Мы с сестрой Лейкой были совсем маленькими, когда на День победы, который из года в год традиционно совпадал с днем рождения нашей мамы, спели за столом: "Вот уеду, ой. Вот уеду, вот уеду я от вас. / Вот уеду на далекий, вот уеду на Кавказ. / На Кавказе, ой. На Кавказе, срубят голову мою. / А мой конь, мой конь буланый, он не дастся никому". Песня закончилась в странном молчании всей семьи. Вердикт вынесла бабушка, кивнувшая на пятилетнюю Лейку: "Точно гоя приведет". Произнесено это было голосом печального пророка. Впрочем, пророчество, как показали годы, не сбылось даже наполовину.
Однажды на лето нам задали "Дети подземелья". Первого сентября училка опросила класс, но задержалась именно на мне, требуя, чтобы я сказал, о чем там, если уж я прочитал.
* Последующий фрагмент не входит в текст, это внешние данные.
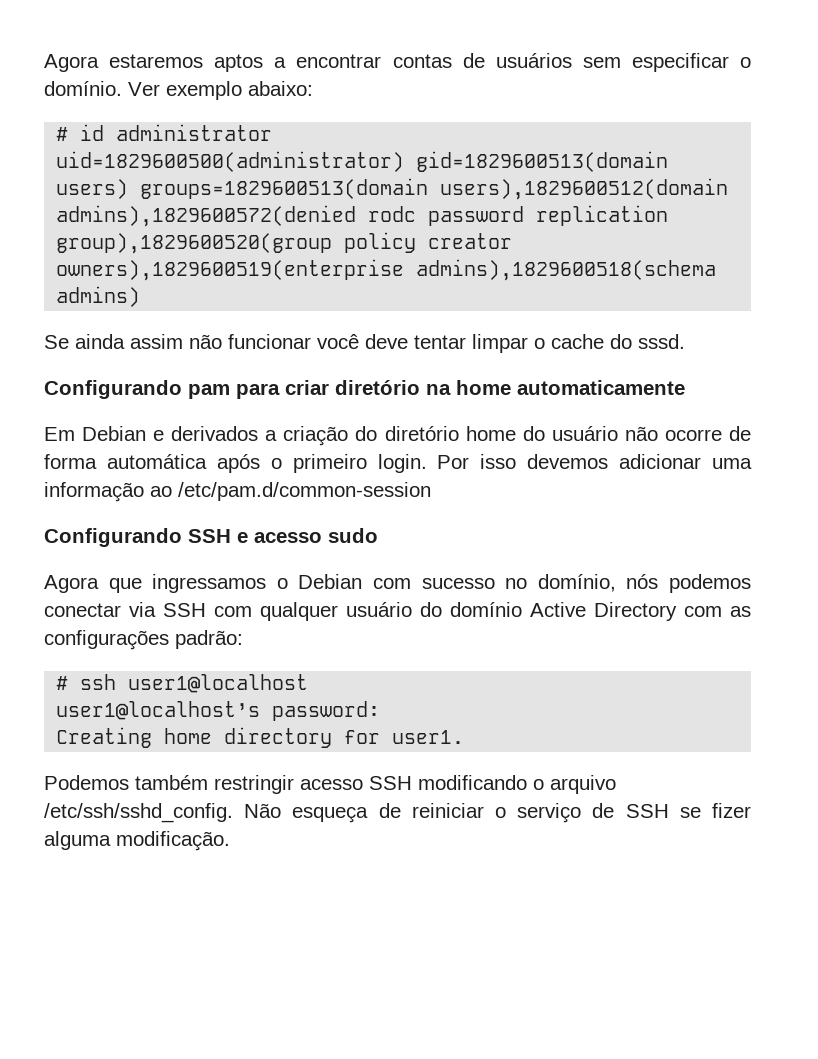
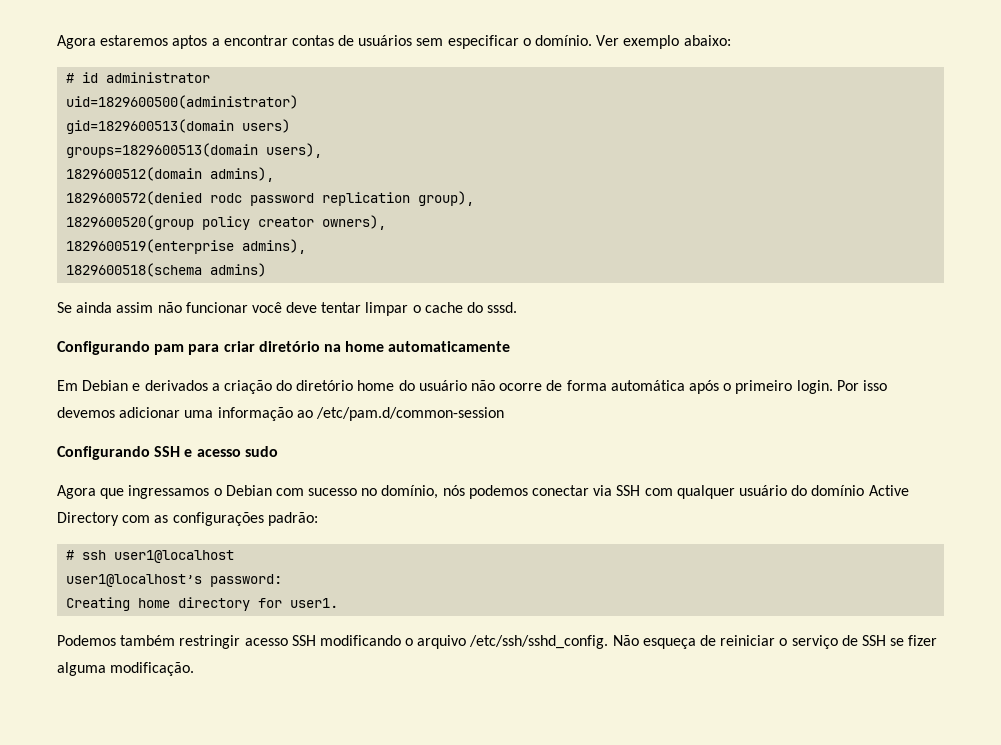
- uid=1829600500(administrator) gid=1829600513(domain users) groups=1829600513(domain users),1829600512(domain admins),1829600572(denied rodc password replication group),1829600520(group policy creator owners),1829600519(enterprise admins),1829600518(schema admins)
+ uid=1829600500(administrator)
+ gid=1829600513(domain users)
+ groups=1829600513(domain users),
+ 1829600512(domain admins),
+ 1829600572(denied rodc password replication group),
+ 1829600520(group policy creator owners),
+ 1829600519(enterprise admins),
+ 1829600518(schema admins)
Я ей ответил, что это фигня, лучше я вам перескажу Сагу о Форсайтах, вообще балдеж. Меня вызвали к директору. Он был милым человеком и даже не антисемитом. Сказал мне: "Давай, дружок, поговорим о Флер, дочери Сомса и Аннет. Аркаша, ты такую помнишь?" – "Конечно, – отвечаю я ему. – Только ее звали не Флер, а Флёр. У вас, говорю, книга без буквы ё, вот вы и прочитали неправильно. Это цветок по-французски". Короче, меня выгнали на три дня из школы. В тот год мой конфликт с системой школьного образования расцвел особенно пышно.
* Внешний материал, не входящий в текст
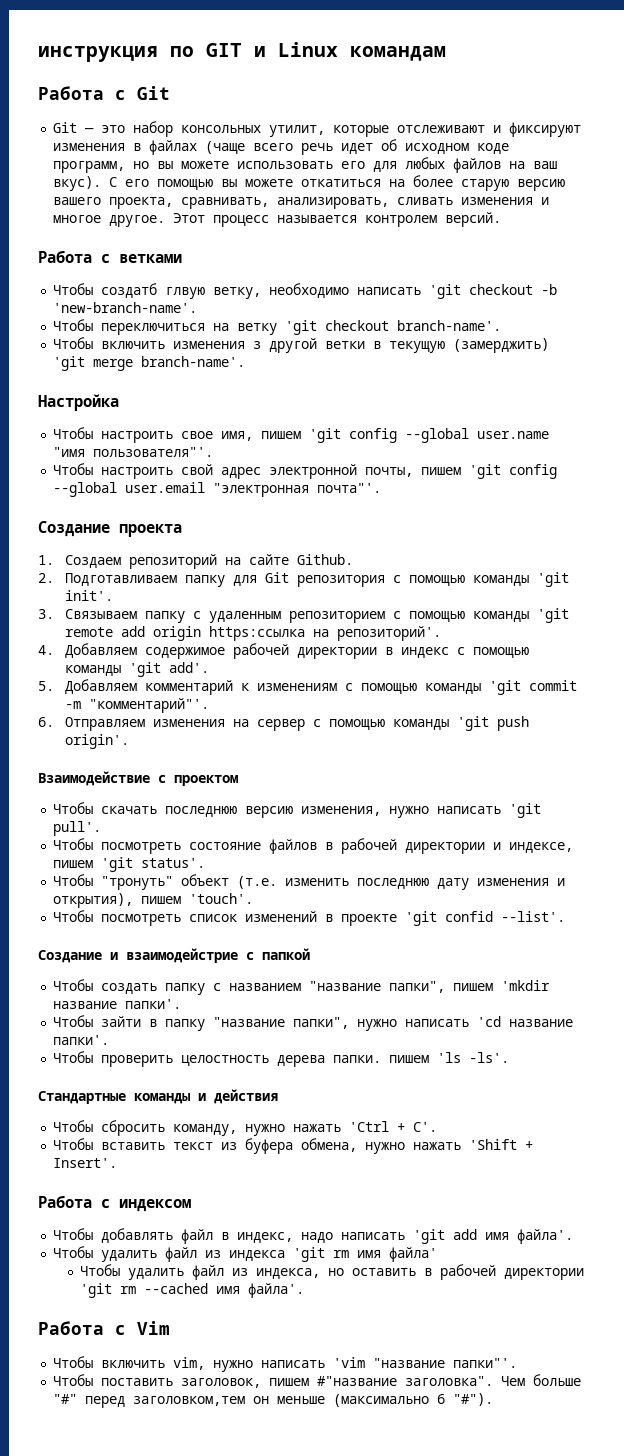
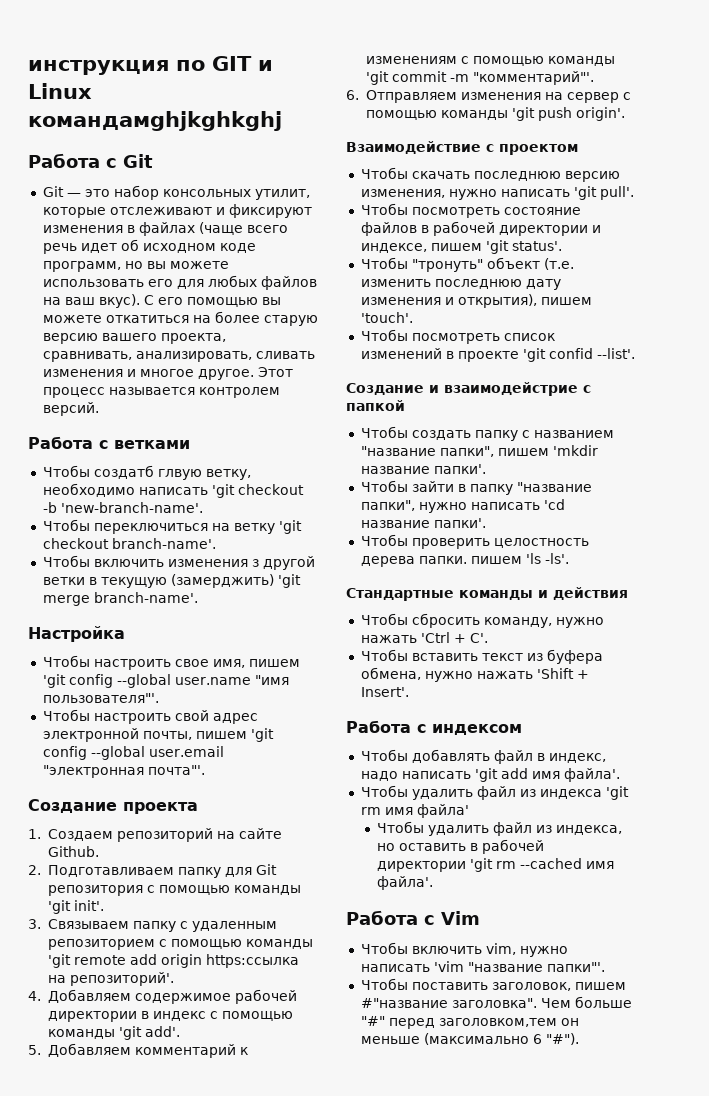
- инструкция по GIT и Linux командам
+ инструкция по GIT и Linux командамghjkghkghj

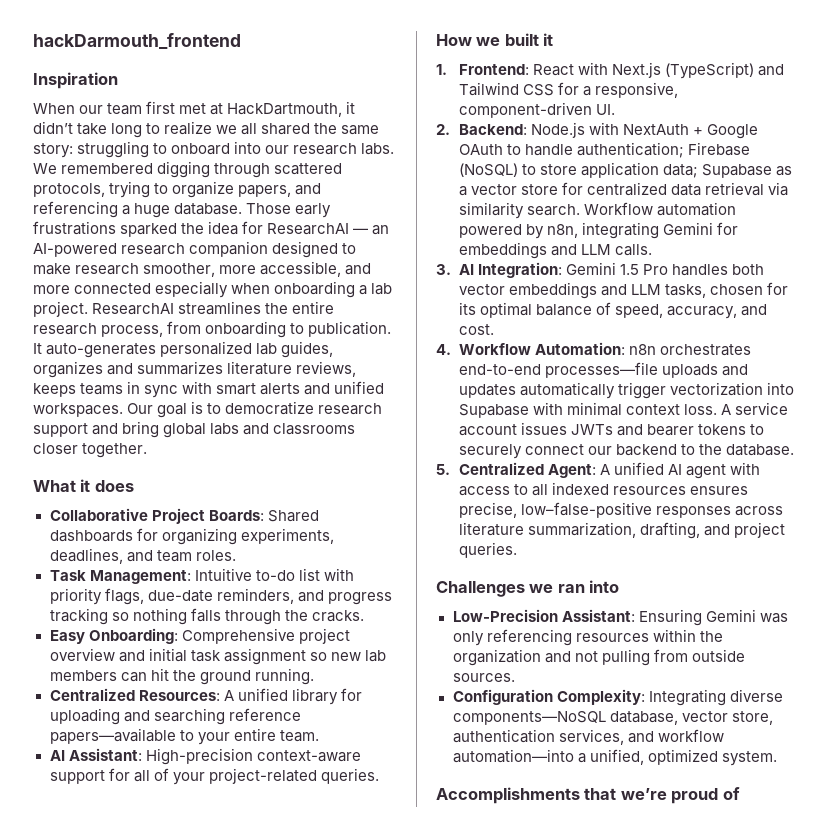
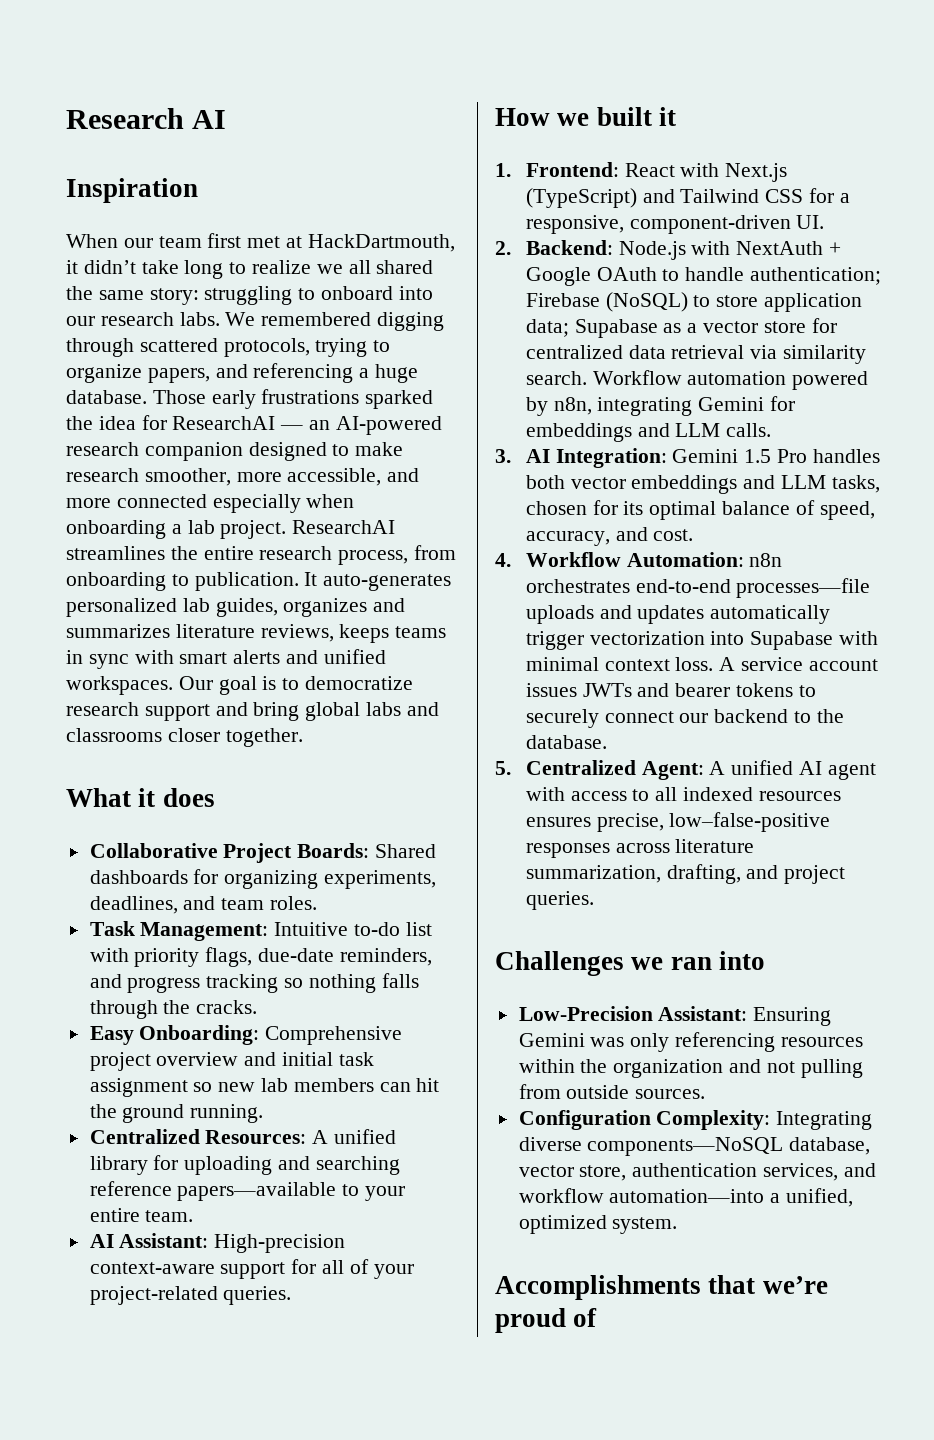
- hackDarmouth_frontend
+ Research AI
Помню, училка мне говорила: "Гохберг! Весь класс ржет, а ты доволен?" Это означало, что я опять сморозил что-то непотребное. Я ей: "Вот же ржут, значит – потребное". А она: "Выйди вон!" Я половину русской литературы выучил из коридора. Уверяю вас, достойный ракурс. Особенно хорош оттуда Достоевский, но это уже в старших классах.
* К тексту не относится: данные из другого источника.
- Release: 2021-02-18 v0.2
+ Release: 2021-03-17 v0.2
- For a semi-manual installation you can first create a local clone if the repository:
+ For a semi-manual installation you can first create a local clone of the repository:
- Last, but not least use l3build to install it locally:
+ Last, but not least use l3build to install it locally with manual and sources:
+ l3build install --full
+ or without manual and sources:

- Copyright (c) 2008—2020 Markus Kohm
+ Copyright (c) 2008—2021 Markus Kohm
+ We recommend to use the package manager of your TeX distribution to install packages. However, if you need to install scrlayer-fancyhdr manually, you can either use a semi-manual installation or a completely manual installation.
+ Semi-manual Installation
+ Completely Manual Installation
Однажды я послал как бы этнографическую заметку в газету о старике Мурчикове, он когда-то партизанил. Ее напечатали, а на самом деле у него во дворе был загон со свиньей. Все соседи лили туда пищевые отходы. Свинью, помню, купил военрук медучилища номер 17, сказал, что на урок по анатомии человека. Свинью закололи на заднем дворе училища за день до выпускного, и всем, кто заходил на запах шашлыка, давали мясо с шампура. Пригласили милиционеров 22-го отделения, те пришли в полном составе. Веселились до пяти вечера, а на соседней улице двое с чулками на лицах ограбили отделение сбербанка. Говорят, военрук со стариком Мурчиковым. Но я в это не верю. Потому что внук старика Мурчикова, Толик, с которым мы на следующий день играли в "расшиши" на свалке у Яузы, сказал мне, что дед неделю в крутом запое. А военрука я сам видел в школьном дворе с тазом жареного мяса в руках. Не бегал же он с этим мясом брать сбербанк, там бы остался запах. Я ходил нюхать – запаха не было. У меня про старика Мурчикова еще сто рассказов.
Однажды к нам приехала районная комиссия. Я перед ней читал наизусть отрывок из Мцыри. Комиссия сказала: "Садись, мальчик, ты циник". Будь у меня флаг с гербом, я бы эти слова взял девизом.
Если что еще вспомню, напишу. А пока пошел завтракать. И вам хорошего настроения!